* **Task requirements**
A complete answer retypes each of the records below precisely and includes none of the pictures.

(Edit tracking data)
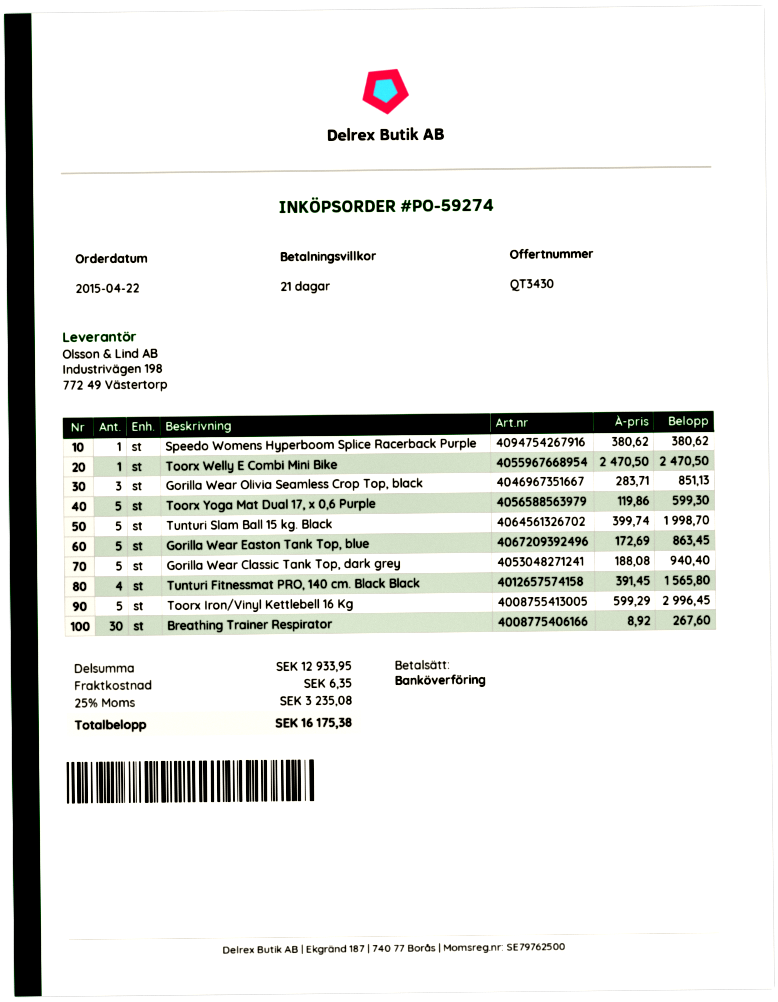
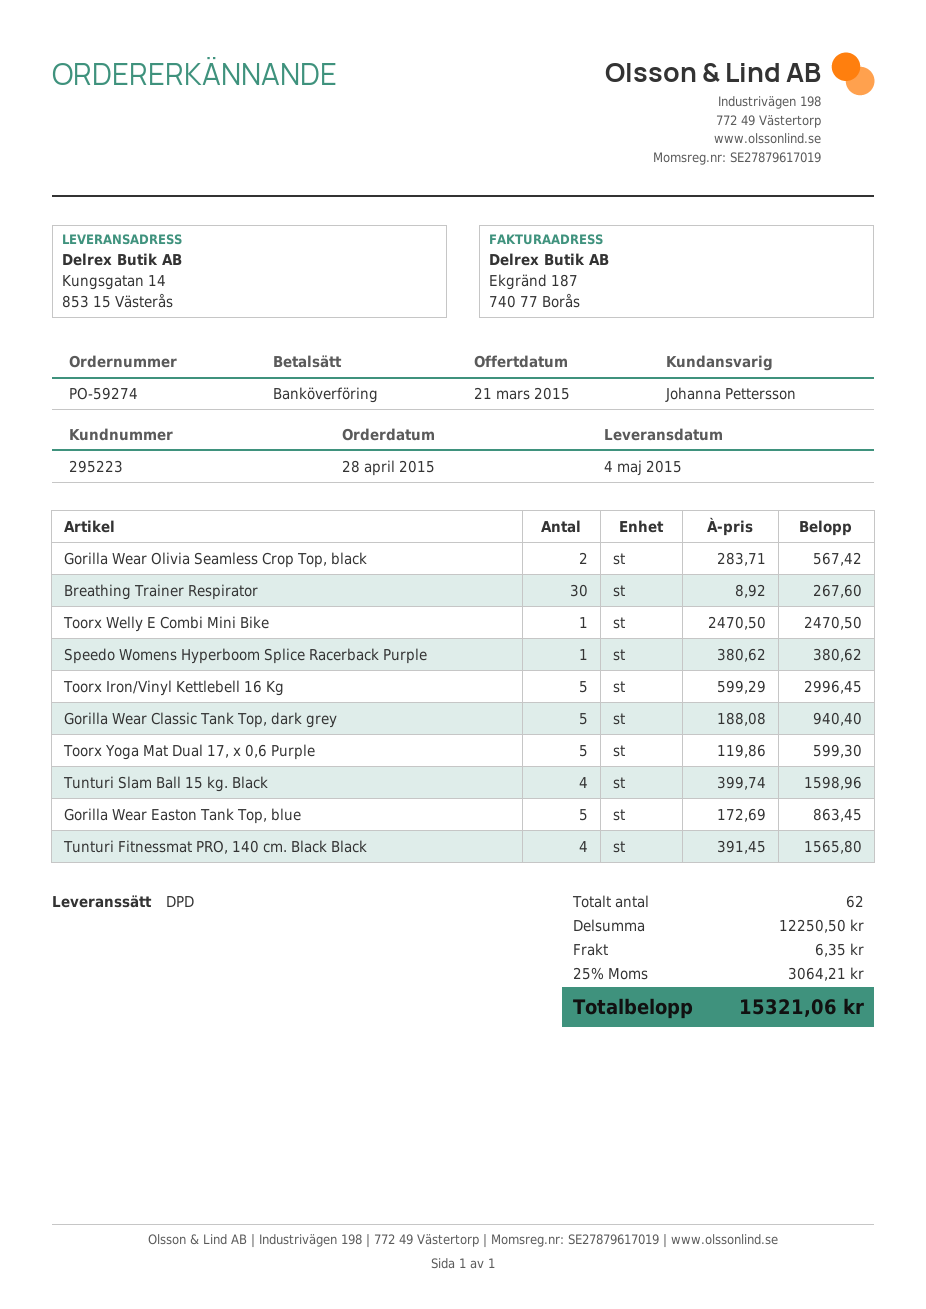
order date: 2015-04-22 -> 2015-04-28
Gorilla Wear Olivia Seamless Crop Top, black: 3 x 283.71 = 851.13 -> 2 x 283.71 = 567.42
Tunturi Slam Ball 15 kg. Black: 5 x 399.74 = 1998.70 -> 4 x 399.74 = 1598.96
subtotal: 12933.95 -> 12250.50
tax: 25% = 3235.08 -> 25% = 3064.21
total: 16175.38 -> 15321.06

* **Written response**
order date: 2015-04-22 -> 2015-04-28
Gorilla Wear Olivia Seamless Crop Top, black: 3 x 283.71 = 851.13 -> 2 x 283.71 = 567.42
Tunturi Slam Ball 15 kg. Black: 5 x 399.74 = 1998.70 -> 4 x 399.74 = 1598.96
subtotal: 12933.95 -> 12250.50
tax: 25% = 3235.08 -> 25% = 3064.21
total: 16175.38 -> 15321.06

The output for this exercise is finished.